* What to produce: Report how many lines of the listing below include the word "position". Give nothing but the number.

*** Material for this exercise Section Begins ***

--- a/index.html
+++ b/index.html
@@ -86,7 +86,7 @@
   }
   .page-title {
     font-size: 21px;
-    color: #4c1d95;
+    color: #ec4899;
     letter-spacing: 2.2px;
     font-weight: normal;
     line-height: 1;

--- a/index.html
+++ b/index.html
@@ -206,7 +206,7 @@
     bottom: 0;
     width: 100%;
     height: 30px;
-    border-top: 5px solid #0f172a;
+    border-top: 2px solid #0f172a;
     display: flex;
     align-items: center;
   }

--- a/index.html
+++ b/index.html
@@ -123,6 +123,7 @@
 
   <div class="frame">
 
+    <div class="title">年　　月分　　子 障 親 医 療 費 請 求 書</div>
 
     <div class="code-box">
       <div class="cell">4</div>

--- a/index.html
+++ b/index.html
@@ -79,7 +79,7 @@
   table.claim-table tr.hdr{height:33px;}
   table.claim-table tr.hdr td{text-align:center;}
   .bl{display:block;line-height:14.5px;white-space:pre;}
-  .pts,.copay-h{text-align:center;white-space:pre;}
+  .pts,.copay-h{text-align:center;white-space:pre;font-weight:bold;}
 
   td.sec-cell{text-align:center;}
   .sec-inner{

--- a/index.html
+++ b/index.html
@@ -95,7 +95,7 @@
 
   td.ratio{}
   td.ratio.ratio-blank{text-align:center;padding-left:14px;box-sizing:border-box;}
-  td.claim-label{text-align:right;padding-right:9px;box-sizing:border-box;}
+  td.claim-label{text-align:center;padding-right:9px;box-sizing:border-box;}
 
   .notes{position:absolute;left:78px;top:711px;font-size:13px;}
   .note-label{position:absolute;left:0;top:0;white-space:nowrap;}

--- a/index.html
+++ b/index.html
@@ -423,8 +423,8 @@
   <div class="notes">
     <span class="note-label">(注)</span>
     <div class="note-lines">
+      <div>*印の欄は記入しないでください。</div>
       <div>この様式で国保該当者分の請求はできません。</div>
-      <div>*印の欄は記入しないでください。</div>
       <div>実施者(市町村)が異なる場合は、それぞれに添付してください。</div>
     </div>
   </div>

*** Material for this exercise Section Ends ***

* Answer section: 2